From this process emerge organic and inorganic microfragments, fixed on acetate rectangles mounted on 24x36 mm slide frames. Using natural dyes and glues, these residues are enhanced and transformed into visual material. The work focuses on the meaning of waste: what is considered waste does not disappear, but persists, transforms, and leaves traces. From this perspective, waste is not just an environmental fact, but a cultural condition that irreversibly alters the landscape.
The surface presents itself as a complex sedimentation: translucent layers overlap, generating tensions between opacity and transparency. The colors—oxidized greens, ferrous browns, milky whites—evoke an underwater ecosystem where light and matter compete for space. The jagged shapes recall algae, coral remains, organic membranes, and plastic debris, suggesting an environment both natural and anthropized. There is no defined focal point: the gaze is forced into a slow, almost tactile exploration, as if immersed in a murky, contemporary abyss.
Compositionally, diagonal lines and broken fractures generate a continuous internal movement. The seabed is not still, but tense: a living and fragile ecosystem, crisscrossed by lacerations that recall both geological processes and human impact.

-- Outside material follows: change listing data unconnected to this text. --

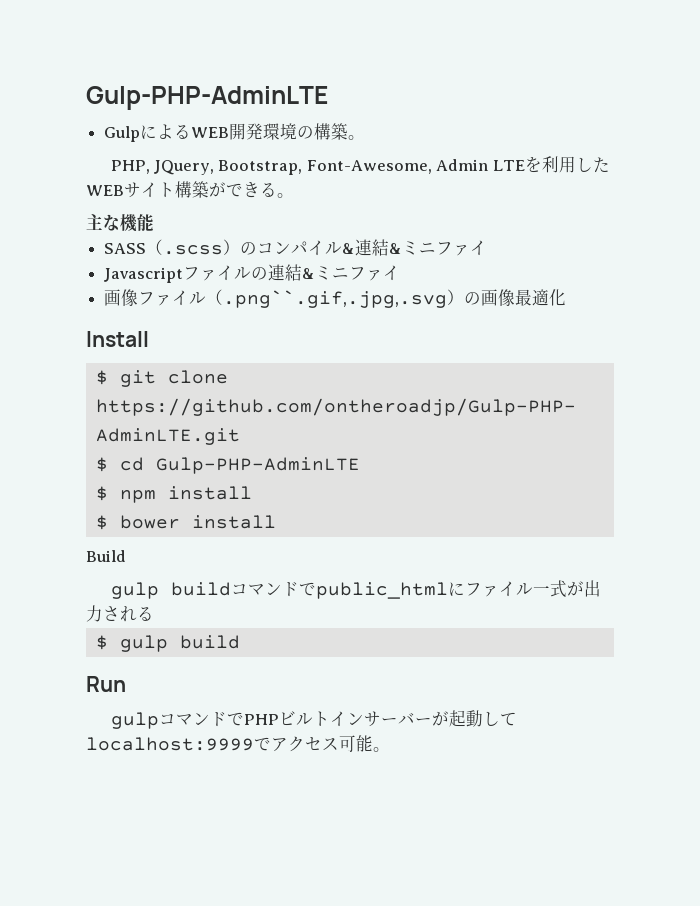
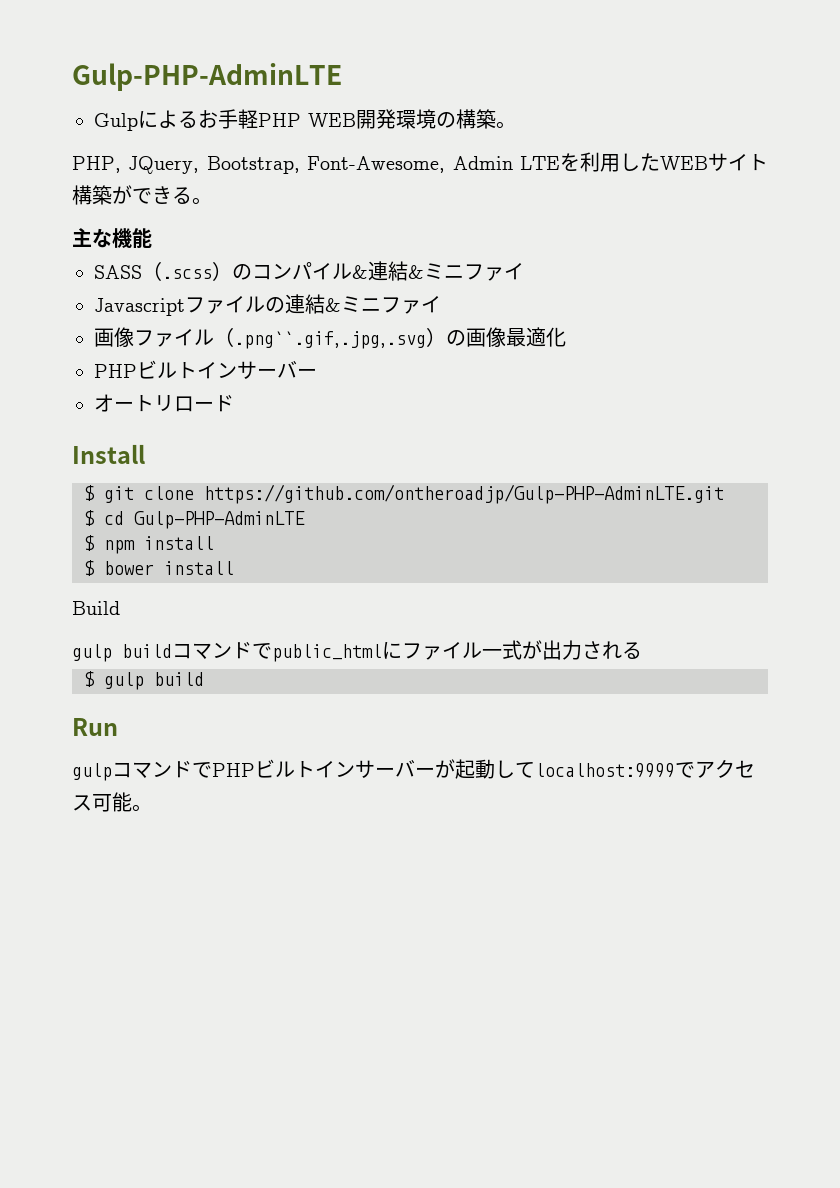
(192, 131) none -> [198,109,301,129] お手軽PHP
(567, 297) none -> [94,360,317,379] [94,394,234,412] // PHPビルトインサーバー // オートリロード

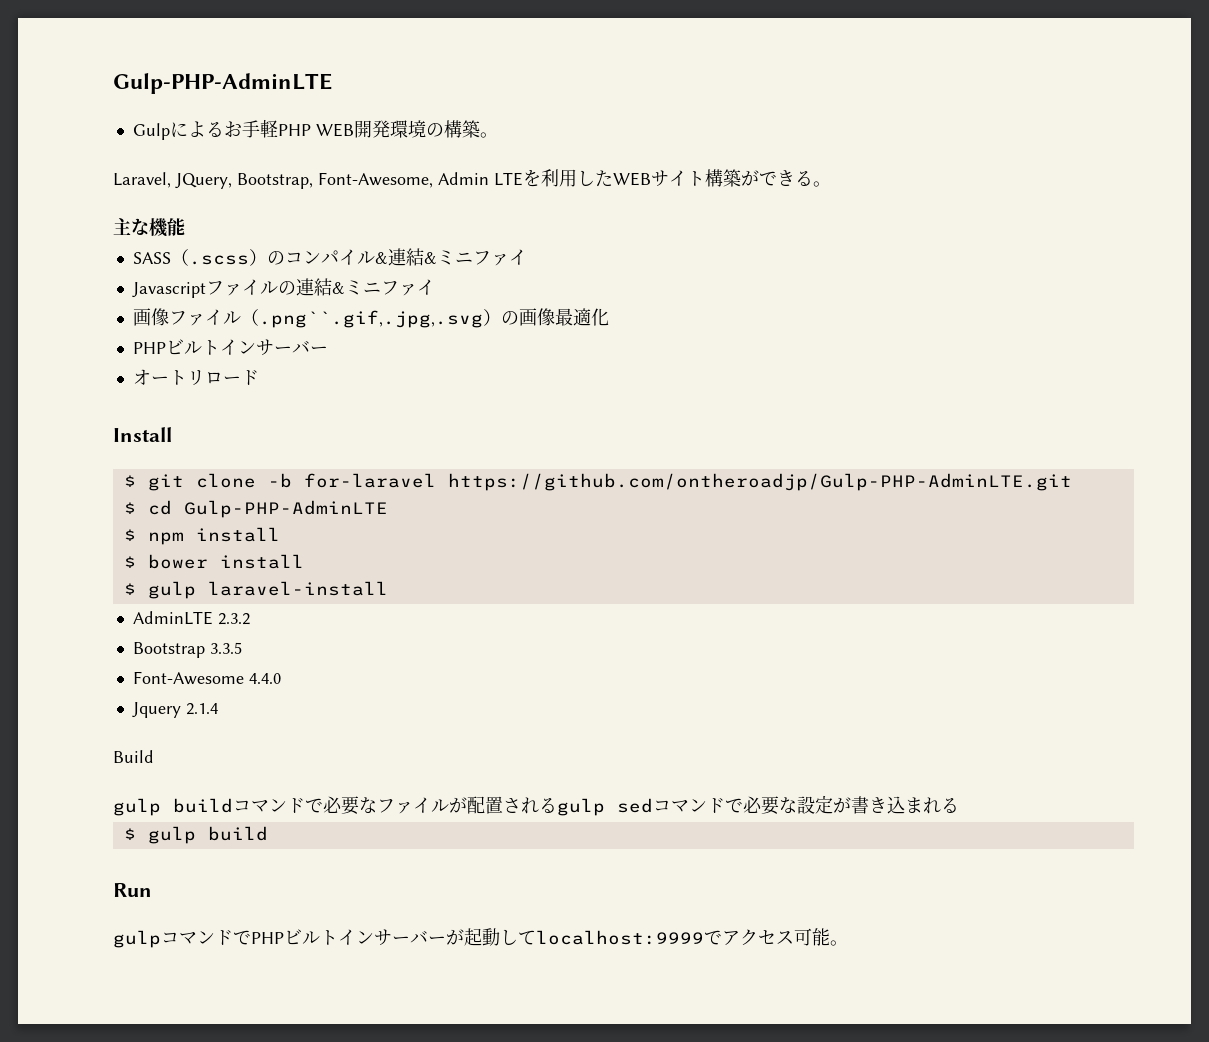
[72,156,121,173] PHP, -> [113,172,171,188] Laravel,
(194, 493) none -> [267,473,436,488] -b for-laravel
(234, 568) none -> [123,581,388,599] [132,611,250,625] [132,642,242,658] [132,671,281,685] [131,702,218,718] // $ gulp laravel-install // AdminLTE 2.3.2 // Bootstrap 3.3.5 // Font-Awesome 4.4.0 // Jquery 2.1.4
[272,640,582,662] public_htmlにファイル一式が出力 -> [323,796,503,815] 必要なファイルが配置
(642, 650) none -> [557,795,959,816] gulp sedコマンドで必要な設定が書き込まれる

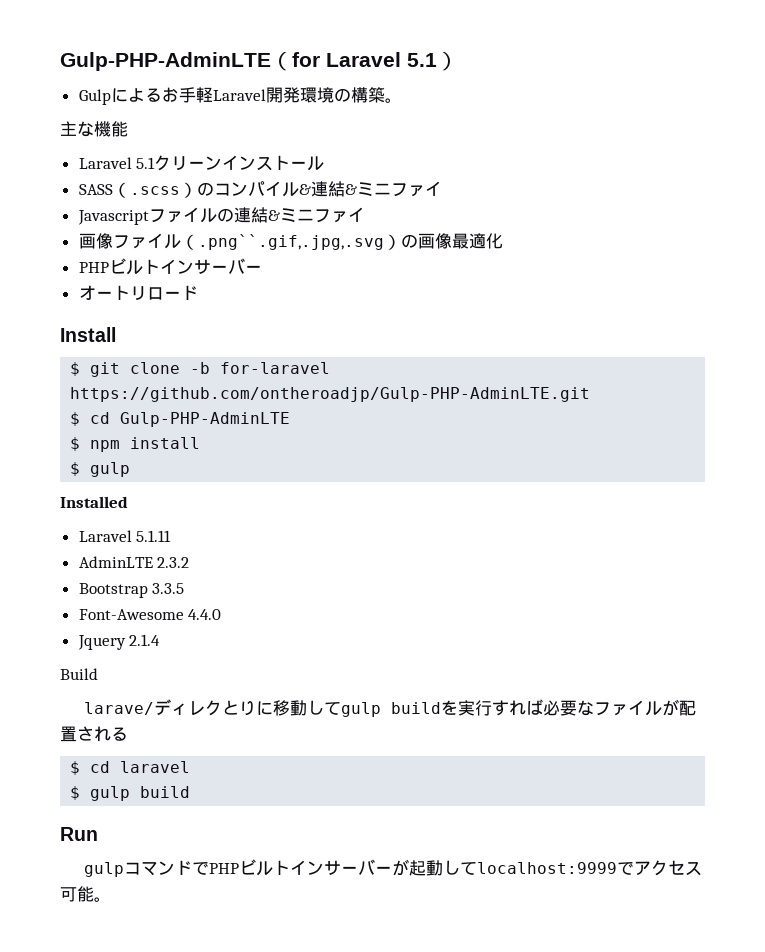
[113,73,332,94] Gulp-PHP-AdminLTE -> [60,51,458,71] Gulp-PHP-AdminLTE（for Laravel 5.1）
[277,123,354,137] PHP WEB -> [212,89,266,101] Laravel
[113,169,831,189] [113,218,185,237] Laravel, JQuery, Bootstrap, Font-Awesome, Admin LTEを利用したWEBサイト構築ができる。 // 主な機能 -> [60,121,128,137] [78,155,325,171] 主な機能 // Laravel 5.1クリーンインストール
[147,554,304,569] [123,581,388,599] bower install // $ gulp laravel-install -> [90,462,131,477] [60,496,128,508] [78,530,172,542] gulp // Installed // Laravel 5.1.11
[113,798,323,816] gulp buildコマンドで -> [83,699,543,717] larave/ディレクとりに移動してgulp buildを実行すれば
[557,795,959,816] gulp sedコマンドで必要な設定が書き込まれる -> [70,761,191,775] // $ cd laravel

Plastic, physically incorporated into the creative process, becomes symbol and testimony: what in reality pollutes the sea is here transfigured into visual language, taking on a critical and reflective value.
The intimate scale of micropainting amplifies the sense of immersion. The reduced dimension requires a close, almost microscopic gaze, reversing the perception of the landscape: the infinitely small becomes vast, the marginal element becomes the universe. Digitalization does not alter the material nature of the work, but extends its enjoyment, making every detail, every ripple, every inclusion perceptible.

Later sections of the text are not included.